When the gun detonates, heat and shock ignites the propellant sleeve, generating huge volumes of CO2 at high pressures. The hydrostatic pressure of the fluid in the wellbore directs the bulk of the gas into the perforations, Fig. 2. This gas pulse can generate pressures as high as 27,000 psi for 10 to 15 milliseconds. The result is, in most cases, instantaneous perforation breakdown and fracture initiation near the wellbore. The spent gas can then be used to flow back debris from immediately around the wellbore.

Fig 9

Fig. 2. Perforating gun is detonated from surface, igniting propellant sleeve, generating high volumes of CO2 at high pressures.

Wild River 6-20 case history. What was unique about the Petromet job was the fact that the new technique was combined with underbalanced tubing-conveyed perforating to enhance well results.

The assembly was run as shown in Fig. 3. A surge tool was used to keep a predetermined fluid level in the tubing to create a 3,000-psi drawdown on the formation. Once the bottomhole assembly was logged into position, the packer set and the wellhead installed, a firing bar was dropped to detonate the gun.

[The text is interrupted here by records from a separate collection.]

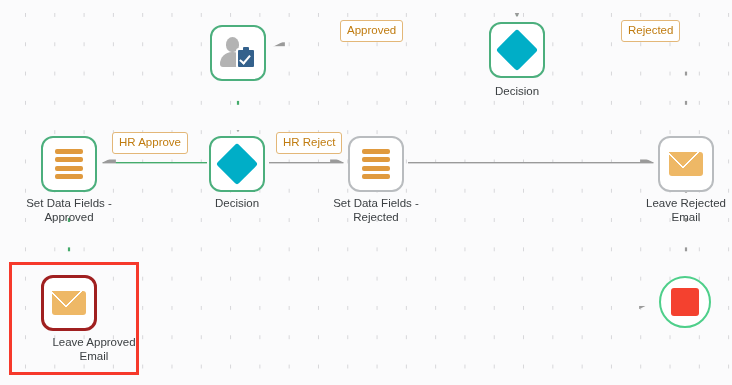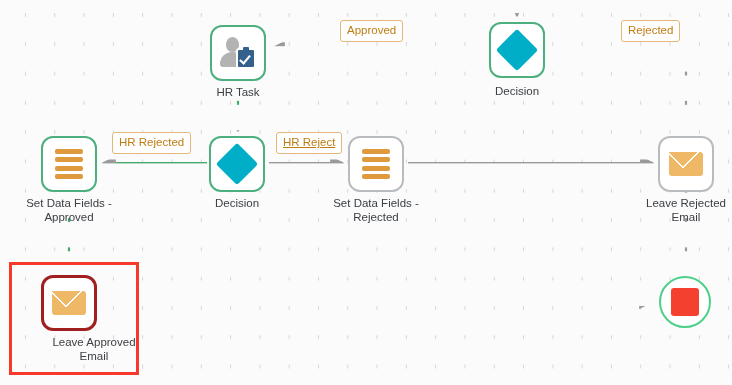--- a/index.html
+++ b/index.html
@@ -211,21 +211,20 @@
 
   <div class="node green" style="left:210px; top:25px;">
     <div class="hrtask">
       <span class="head"></span>
       <span class="body"></span>
       <span class="clip">
           <span class="check"></span>
         </span>
     </div>
   </div>
-  <div class="node-label" style="left:178px; top:85px; width:120px;">HR Task</div>
 
   <div class="node green" style="left:489px; top:22px;">
     <div class="diamond"></div>
   </div>
   <div class="node-label" style="left:457px; top:84px; width:120px;">Decision</div>
 
   <div class="node green" style="left:41px; top:136px;">
     <div class="datafields">
       <i></i>
         <i></i>
@@ -271,19 +270,19 @@
 Email</div>
 
   <div class="end-node" style="left:659px; top:276px;">
     <div class="end-square"></div>
   </div>
 
   <div class="edge-label" style="left:340px; top:20px;">Approved</div>
 
   <div class="edge-label" style="left:621px; top:20px;">Rejected</div>
 
-  <div class="edge-label" style="left:112px; top:132px;">HR Rejected</div>
-
-  <div class="edge-label" style="left:276px; top:132px;text-decoration:underline;">HR Reject</div>
+  <div class="edge-label" style="left:112px; top:132px;">HR Approve</div>
+
+  <div class="edge-label" style="left:276px; top:132px;">HR Reject</div>
 
   <div class="selection-box" style="left:9px; top:262px; width:130px; height:113px;"></div>
 
 </div>
 
 </body></html>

The bar also broke a glass disc in the surge tool, allowing communication between tubing and annulus below the packer.

Fig 10

Fig. 3. Stimgun assembly.

When the gun fired, the propellant ignited as described, surging the perforations and initiating a bi-wing fracture. Once the initial surge from the gun sleeve had dissipated, high underbalance pressure from the reservoir backsurged into the wellbore, helping further clean up near-wellbore perforating and drilling damage. A split second later, the gun disconnected itself from the bottomhole assembly, leaving fullbore tubing for the hydraulic fracture.

The end result of the treatment on this well was a near-classic hydraulic fracture. Typically, breakdown pressures in this field may exceed formation frac gradient by 3,000 to 4,000 psi before the formation breaks and the actual hydraulic fracture begins.

In the subject well, no formation break was noted; sand was pumped into the zone at frac pressure. The end result was that 30% less pumping horsepower was required during treatment; and calculated frac gradient was 55 MPa (7,900 psi). As shown on the performance curves, Fig. 4, the pumping operation began at 55 MPa and continued until screenout. In all, 25,000 kg (55,000 lb) of carbo-prop were placed in the formation. In summary, Stimgun eliminated a potential stimulation problem, resulting in an improved well completion. WO

Fig 11

Fig. 4. Job performance curves. Courtesy Dowell Schlumberger.